WHAT IS BEING ASKED
Output the data below exactly as it is, dropping the pictures from your copy.

(Stored items)

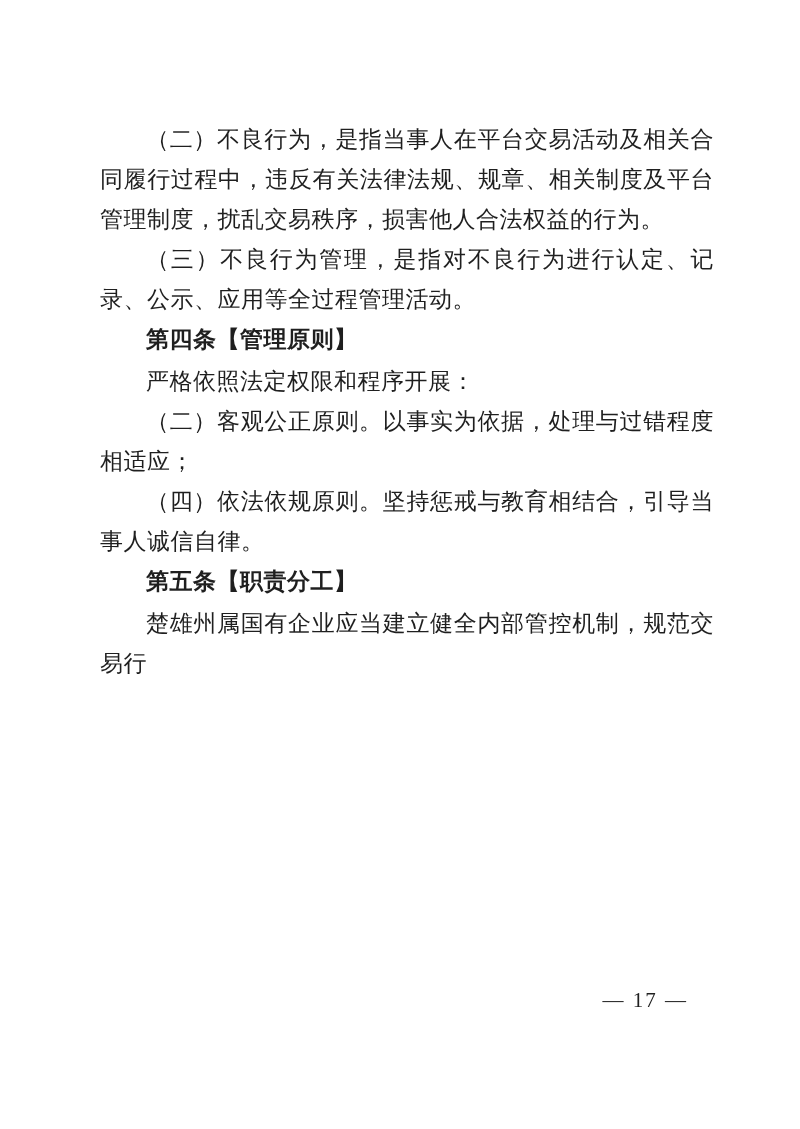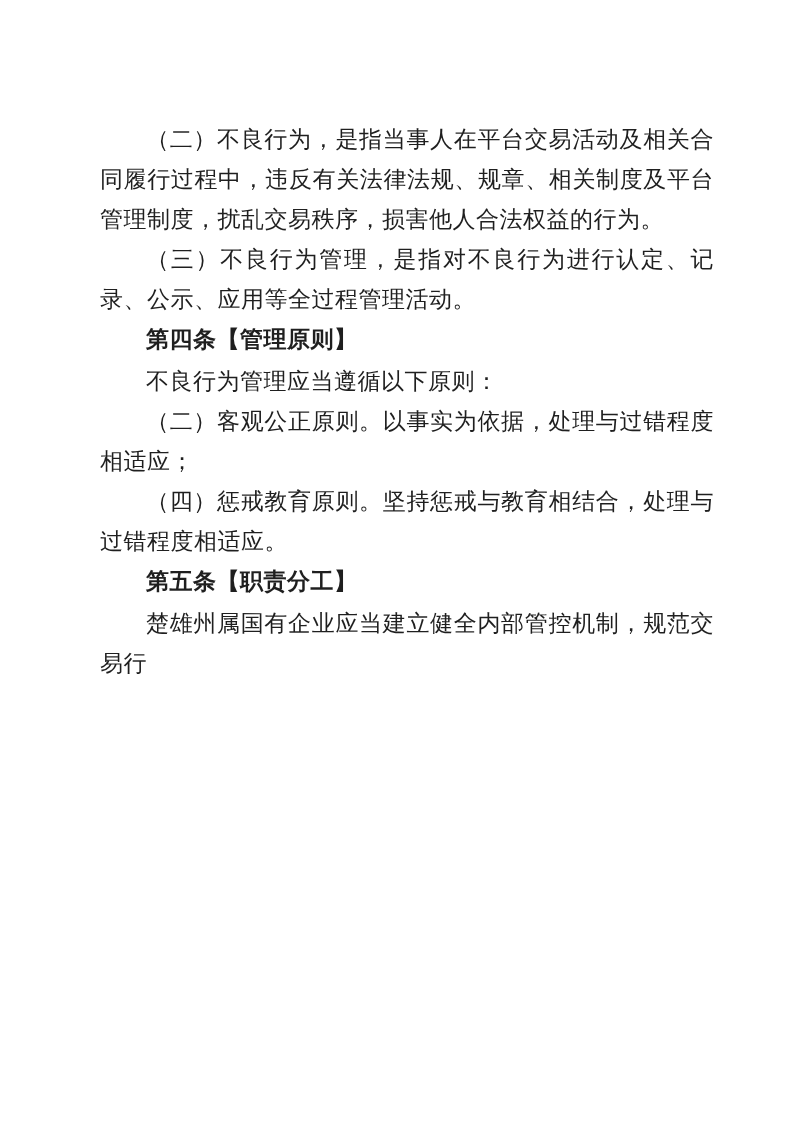"不良行为管理应当遵循以下原则：" p.para { text: 不良行为管理应当遵循以下原则 -> 严格依照法定权限和程序开展 }
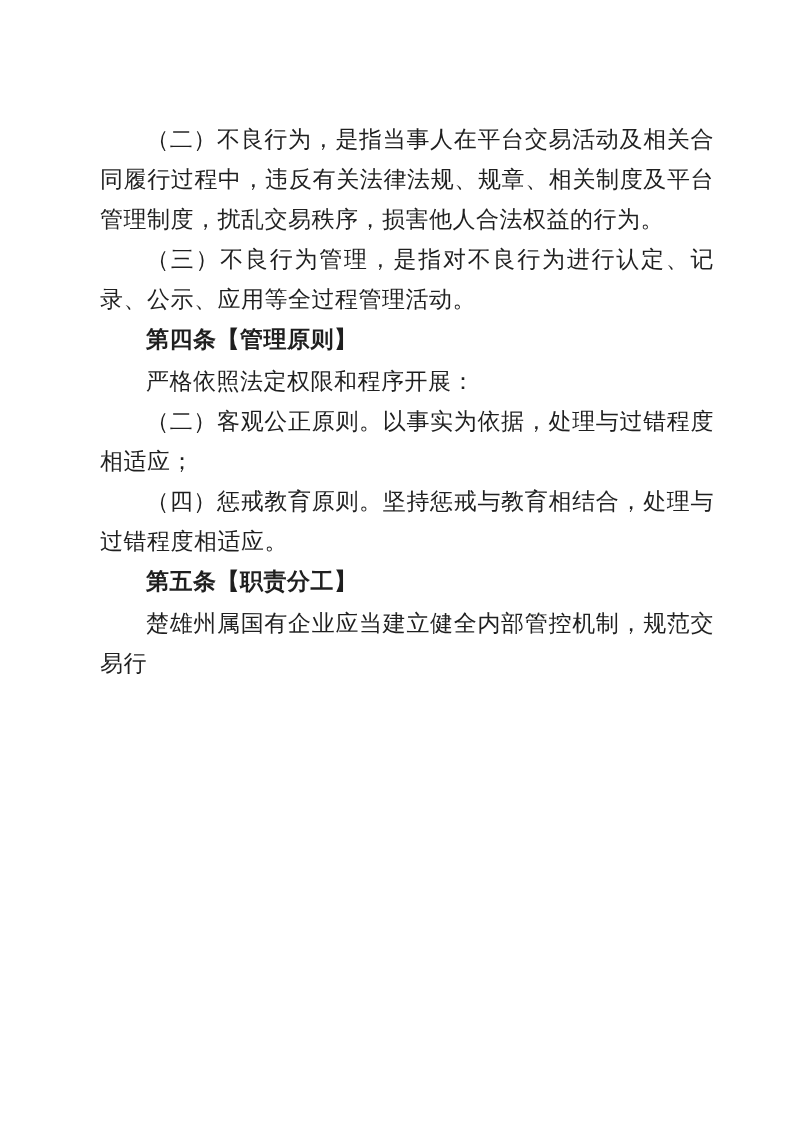"（四）惩戒教育原则。坚持惩戒与教育相结合，处理与过错程度相适应。" p.para { text: 惩戒教育原则。坚持惩戒与教育相结合，处理与过错程度相适应 -> 依法依规原则。坚持惩戒与教育相结合，引导当事人诚信自律 }
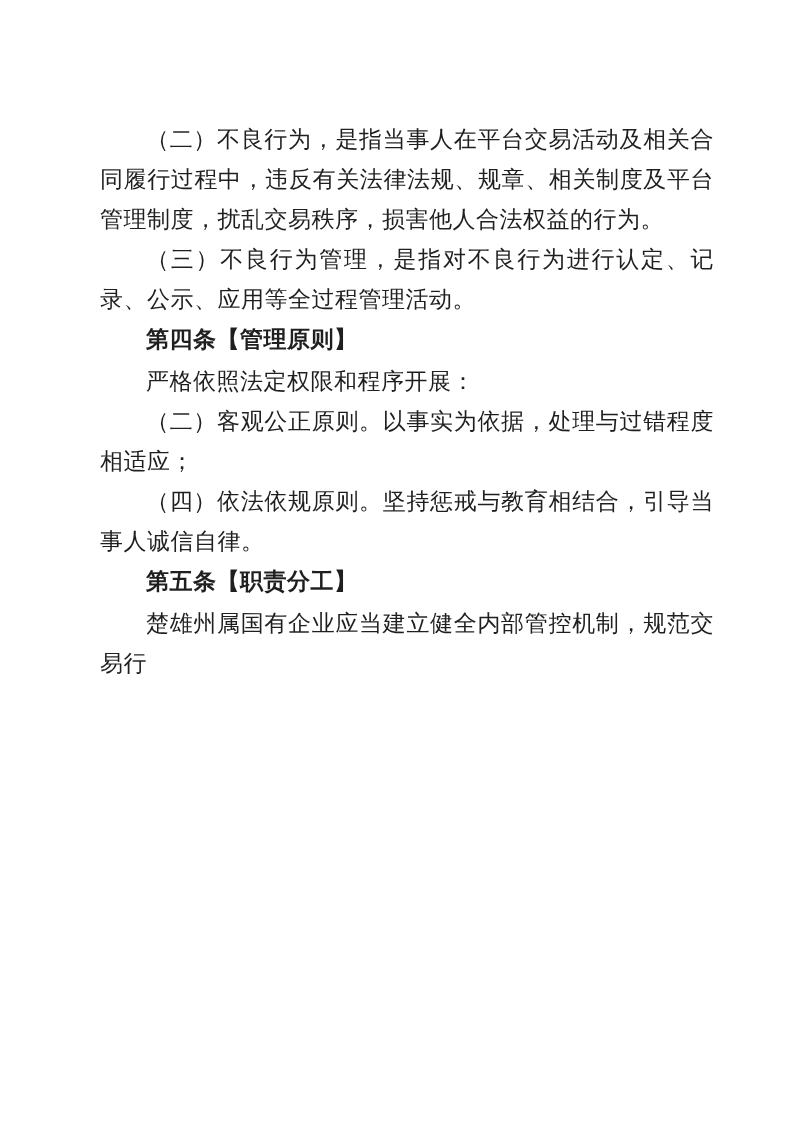"— 17 —" div.footer { html: none -> <div>— 17 —</div> }
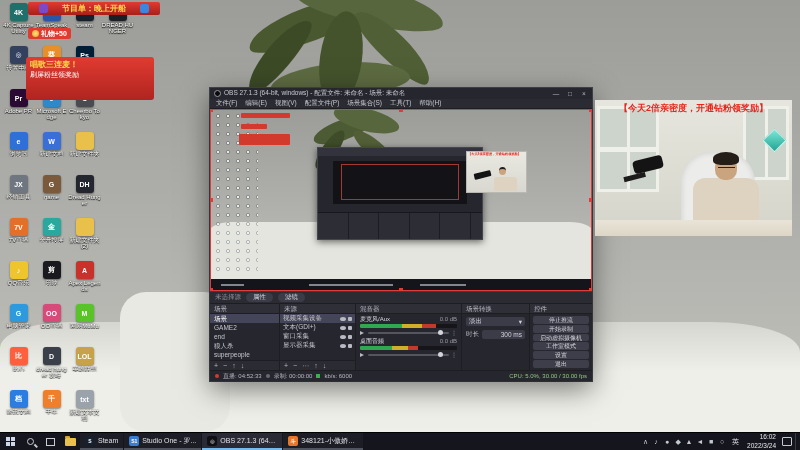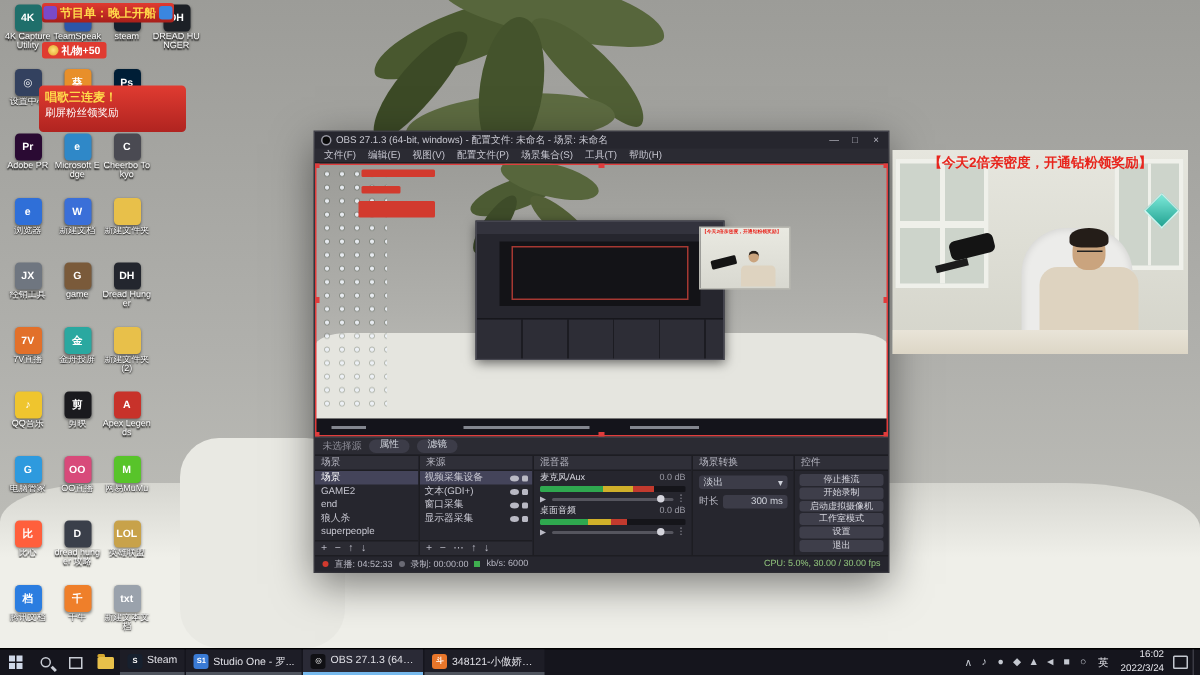"节目单：晚上开船" .banner1 { gap: 2px -> 14px; padding: 0 1px -> 0 11px }
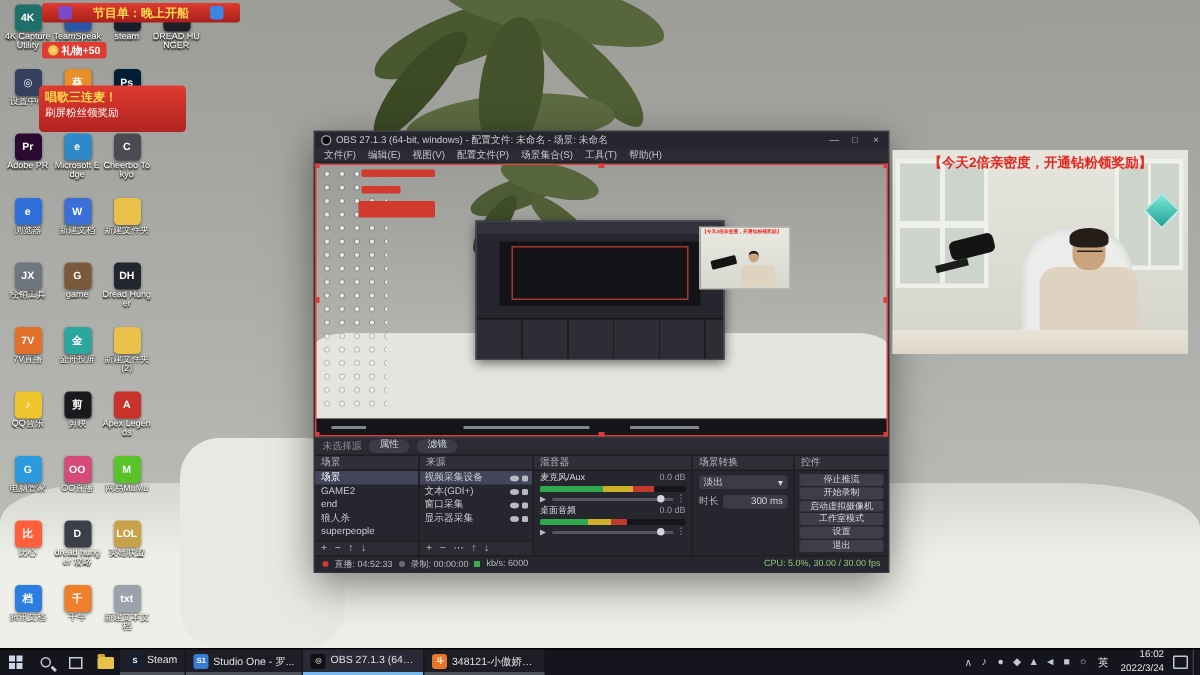"唱歌三连麦！" .banner3 { padding: 2px 4px 8px -> 2px 4px 20px; width: 98px -> 128px }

WRITTEN RESPONSE
"不良行为管理应当遵循以下原则：" p.para { text: 不良行为管理应当遵循以下原则 -> 严格依照法定权限和程序开展 }
"（四）惩戒教育原则。坚持惩戒与教育相结合，处理与过错程度相适应。" p.para { text: 惩戒教育原则。坚持惩戒与教育相结合，处理与过错程度相适应 -> 依法依规原则。坚持惩戒与教育相结合，引导当事人诚信自律 }
"— 17 —" div.footer { html: none -> <div>— 17 —</div> }
"节目单：晚上开船" .banner1 { gap: 2px -> 14px; padding: 0 1px -> 0 11px }
"唱歌三连麦！" .banner3 { padding: 2px 4px 8px -> 2px 4px 20px; width: 98px -> 128px }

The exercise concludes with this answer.